Photo: Alberto PIZZOLI / POOL / AFP

Italian Prime Minister Mario Draghi said on Friday, March 26th, the government would take action against healthcare workers who refuse to be vaccinated against coronavirus, following new reports of infections in hospitals.

“The government intends to intervene,” Draghi told a news conference. “It’s absolutely not good that unvaccinated workers are in contact with sick people.”

The prime minister said Justice Minister Marta Cartabia was preparing regulation, likely a decree, but the details had not yet been determined.

On Thursday, March 25th, Liguria region president Giovanni Toti called for a national law after at least 12 people were infected with coronavirus at two hospitals in the area due to two unvaccinated health workers.

“In light of the need to protect citizens at a fragile time, such as hospitalisation, there may be the legal conditions, and also political, for a measure,” Toti said.
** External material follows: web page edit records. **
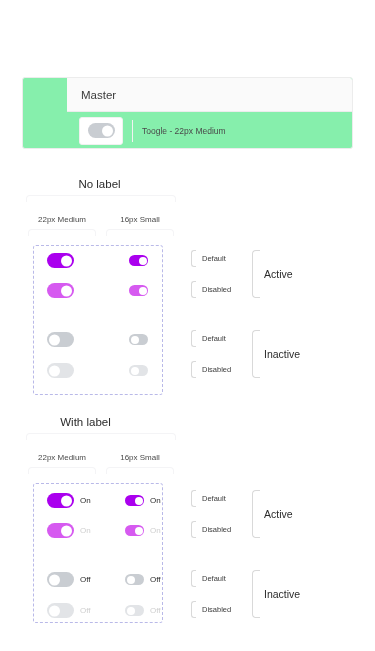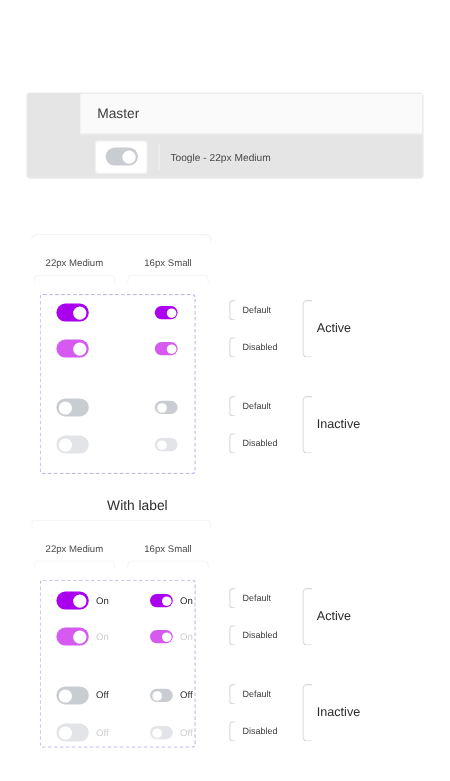--- a/index.html
+++ b/index.html
@@ -17,21 +17,21 @@
     position: absolute; left: 22px; top: 20px;
     font-size: 25px; font-weight: bold; letter-spacing: -0.2px;
     color: #111111;
   }
 
   
   .master-card {
     position: absolute; left: 22px; top: 77px;
     width: 331px; height: 72px;
     border: 1px solid #ececec; border-radius: 3px;
-    background: #e5e5e5; overflow: hidden; padding-left: 44px;
+    background: #86efac; overflow: hidden; padding-left: 44px;
   }
   .master-head {
     height: 34px; background: #fafafa;
     border-bottom: 1px solid #ececec;
     display: flex; align-items: center; padding-left: 14px;
   }
   .master-head-title { font-size: 11.5px; color: #3c3c3c; }
   .master-body { display: flex; align-items: center; height: 37px; padding-left: 12px; }
   .master-cell { display: flex; align-items: center; }
   .master-swatch {
@@ -128,20 +128,21 @@
         <span class="master-divider"></span>
         <span class="master-label">Toogle - 22px Medium</span>
       </div>
 
       <span class="master-gap"></span>
 
 
     </div>
   </div>
 
+  <div class="section-title" style="left:22px; top:178px; width:155px;">No label</div>
   <div class="bracket-h" style="left:26px; top:195px; width:150px;"></div>
 
   <div class="col-head" style="left:26px; top:215px; width:72px;">22px Medium</div>
   <div class="col-head" style="left:104px; top:215px; width:72px;">16px Small</div>
   <div class="bracket-h" style="left:28px; top:229px; width:68px;"></div>
   <div class="bracket-h" style="left:106px; top:229px; width:68px;"></div>
 
   <div class="dashed-frame" style="left:33px; top:245px; width:130px; height:150px;"></div>
 
   <div class="tgl-cell" style="left:47px; top:253px;">
@@ -201,21 +202,21 @@
     <span class="ann-small-bracket"></span>
     <span class="ann-label">Default</span>
   </div>
   <div class="ann-row" style="left:191px; top:361px;">
     <span class="ann-small-bracket"></span>
     <span class="ann-label">Disabled</span>
   </div>
   <div class="ann-big-bracket" style="left:252px; top:330px; height:48px;"></div>
   <div class="ann-big-label" style="left:264px; top:348px;">Inactive</div>
 
-  <div class="section-title" style="left:37px; top:416px; width:155px;">With label</div>
+  <div class="section-title" style="left:8px; top:416px; width:155px;">With label</div>
   <div class="bracket-h" style="left:26px; top:433px; width:150px;"></div>
 
   <div class="col-head" style="left:26px; top:453px; width:72px;">22px Medium</div>
   <div class="col-head" style="left:104px; top:453px; width:72px;">16px Small</div>
   <div class="bracket-h" style="left:28px; top:467px; width:68px;"></div>
   <div class="bracket-h" style="left:106px; top:467px; width:68px;"></div>
 
   <div class="dashed-frame" style="left:33px; top:483px; width:130px; height:140px;"></div>
 
   <div class="tgl-cell" style="left:47px; top:493px;">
“It’s clear that we need a national law, because we risk chaos in our hospitals in a few weeks,” he added, calling for a “clear regulatory framework”.

Italy has a small but significant “anti-vaxx” movement and some experts fear their numbers may swell following safety fears over the AstraZeneca coronavirus jab.

The use of the vaccine was suspended last week across several EU countries before the bloc’s regulator declared it safe.

How many health workers in Italy have opted not to be vaccinated is unknown, although vaccination is not mandatory.

Health Minister Roberto Speranza said on Friday, however, it amounted to a “very minimal” number of people.

PM’s vaccine next week?

In his news conference, the 73-year-old Draghi confirmed he was in line to get jabbed with the AstraZeneca vaccine. “I hope next week, I made a booking,” he said.

Italy was the first European country to be hit by the coronavirus pandemic 13 months ago and has recorded more than 105,000 deaths.

However, it has struggled with its vaccination campaign, as logistical and organisational gremlins added to EU-wide supply shortages.

Italy is particularly lagging behind on vaccinations for the elderly, despite them being at higher risk of contracting the coronavirus.

The country has administered 8.7 million doses and fully vaccinated just under 2.8 million people – less than five percent of the total population of 60 million.

For people aged 80 and above, full vaccination rates range from 41.2 percent in South Tyrol to 6.2 percent in Sardinia, according to the GIMBE health think tank.

Sputnik calls

Draghi also commented on missing vaccine deliveries from AstraZeneca, and on rival claims over them from Britain and the EU.

London and Brussels should reach a settlement “rather fast”, because “neither … wants to fight in court for I don’t know how many years, 10 or 20”, he said.

Last week, Italian police found 29 million AstraZeneca doses in a factory south of Rome, raising suspicions about their final destination.

AstraZeneca denied media reports that they were destined for Britain, insisting that they were set to be delivered to the EU and the developing world.

With vaccine deliveries falling short in Italy, some regional politicians have called for authorities to also use Russia’s Sputnik jab.

But Draghi sounded sceptical, as he noted that the European Medicines Agency was still studying its safety and effectiveness.

It will not be completed “before three or four months”, so “if things go well, the [Russian] vaccine will not be available before the second half of the year”, he said.